[Date Prev]
| [Thread Prev]
| [Thread Next]
| [Date Next]
--
[Date Index]
| [Thread Index]
RE: [xml-dev] Formulas in XML values
- From: "Jim Tivy" <jimt@bluestream.com>
- To: "'COUTHURES Alain'" <alain.couthures@agencexml.com>,<xml-dev@lists.xml.org>
- Date: Sat, 27 Jun 2009 11:21:39 -0700
Interesting idea.
This would be nice:
1. Xml Schema to have a built in simple expression language.
<foo expr=="1/3 + 2/3"
xs:attribute name="expr" type="xs:rationalExpr
or
xs:attribute name="expr" type="xs:float"
2. schema to have a plugin or type system extension mechanism.
<foo expr="1/3 + 2/3"
xs:attribute name="expr" type="js:rationalExpr"
Then for either 1 or 2 you need a corresponding evaluation engine. But you
can separate type checking from evaluation as separate concerns.
Not sure these ideas would ever happen as it requires a spec change and this
kind of change has lots of issues.
Simplest would be
xs:attribute name="expr" type="xs:string"
then write an XSLT or SAX processor a extension function the does the type
checking for that kind of expression. Again, runtime evaluation can be a
separate concern.
As usual, there are some exact number representation and rounding issues at
play - part of a different discussion.
Jim
-----Original Message-----
From: COUTHURES Alain [mailto:alain.couthures@agencexml.com]
Sent: Thursday, June 25, 2009 10:35 AM
To: xml-dev@lists.xml.org
Subject: [xml-dev] Formulas in XML values
Formulas in XML values are a persistent concern for me for some days and
xml-dev appears to be the best place to discuss this...
From mathematical point of view, 35+7 and 42 are equals but human
beings can interpret them differently. When a value has to be put in a
field by an user, sometimes it's, in fact, the result of a basic
computation and, when someone else has to verify the field value, the
initial formula might help to understand. Excel users do that every day !
XML is a text notation so it's not disturbing to write 35+7 where 42 can
be. But, schema languages should evaluate values before testing if they
are valid or not. XPath should, at least, do the same or, better, be
able to say that 15+6 multiplied by 2 is (15+6)*2. Students calculators
can do that already, don't they ?
There are interesting possibilities with such a notation improvement :
numbers such as 1/3, pi, sqrt(2) would be written as what they are and
not just in a limited amount of digits. Of course, a bunch of
mathematical functions and constants should be named...
I will probably implement some basic approach for this in my XForms
implementation (XSLTForms : http://www.agencexml.com/xsltforms) because
I already need it for setting values in XBRL documents.

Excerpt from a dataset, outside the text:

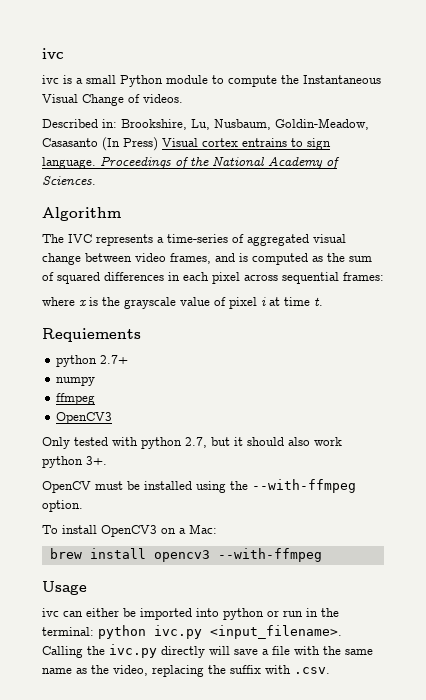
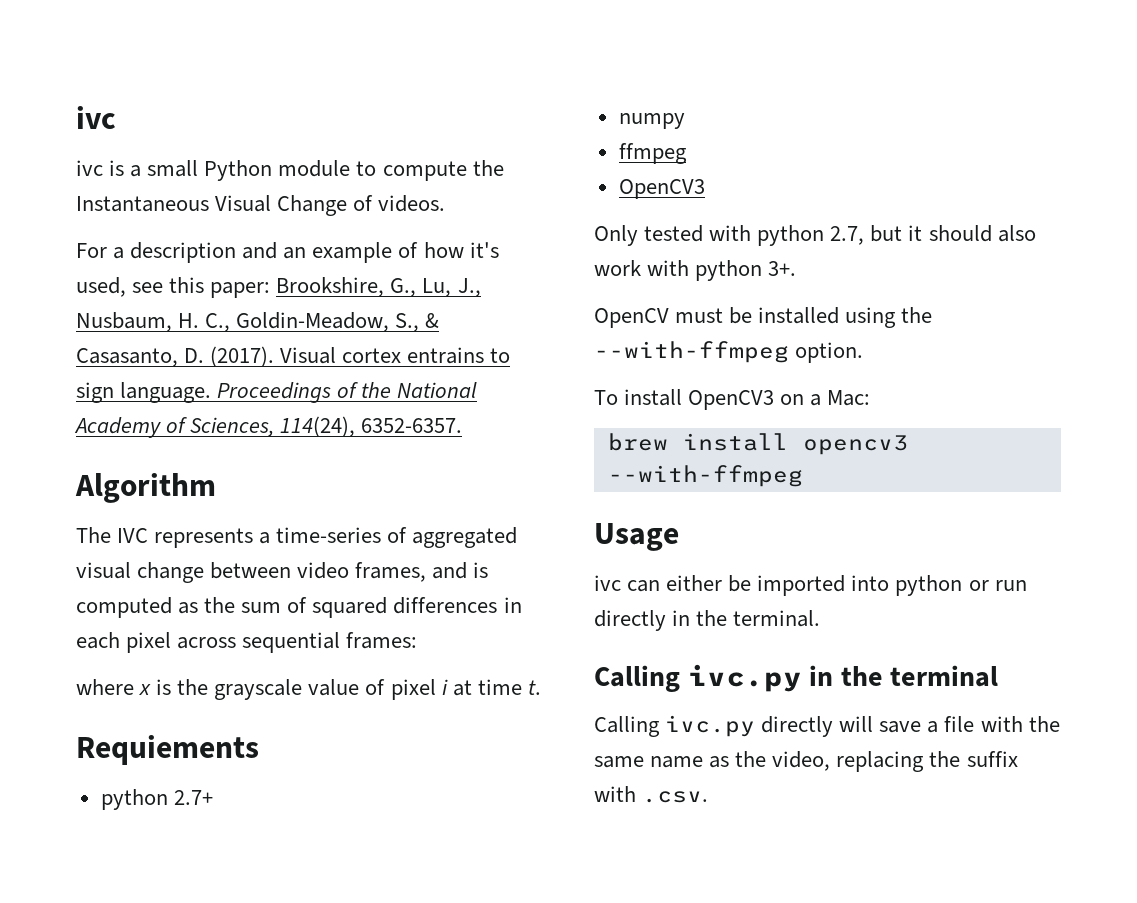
[42,118,369,130] [42,137,158,151] Described in: Brookshire, Lu, Nusbaum, Goldin-Meadow, Casasanto (In Press) -> [76,242,499,263] [76,277,481,298] [76,312,440,332] [76,346,275,367] For a description and an example of how it's used, see this paper: Brookshire, G., Lu, J., Nusbaum, H. C., Goldin-Meadow, S., & Casasanto, D. (2017).
[42,176,96,185] Sciences. -> [190,416,463,437] Sciences, 114(24), 6352-6357.
(342, 441) none -> [647,260,690,276] with
[306,608,339,617] [42,625,342,639] [42,646,105,658] in the terminal: python ivc.py <input_filename>. Calling the -> [594,610,821,631] [594,664,999,692] [594,716,660,737] directly in the terminal. // Calling ivc.py in the terminal // Calling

XSLTForms has its own XPath implementation and XML Schema validation,
both written in Javascript, and some eval() calls at the right place
might be all what is needed. Formulas will then be submitted and stored
as ordinary values would be. If needed, I will design an XSLT stylesheet
to resolve formulas into values (XSLTForms already has an XPath 1.0
expression parser written in XSLT 1.0 ...).
Thank you for your remarks and suggestions.
Best regards,
Alain Couthures
<agenceXML>
http://www.agencexml.com
Bordeaux, France
Twitter account: AlainCouthures
_______________________________________________________________________
XML-DEV is a publicly archived, unmoderated list hosted by OASIS
to support XML implementation and development. To minimize
spam in the archives, you must subscribe before posting.
[Un]Subscribe/change address: http://www.oasis-open.org/mlmanage/
Or unsubscribe: xml-dev-unsubscribe@lists.xml.org
subscribe: xml-dev-subscribe@lists.xml.org
List archive: http://lists.xml.org/archives/xml-dev/
List Guidelines: http://www.oasis-open.org/maillists/guidelines.php
[Date Prev]
| [Thread Prev]
| [Thread Next]
| [Date Next]
--
[Date Index]
| [Thread Index]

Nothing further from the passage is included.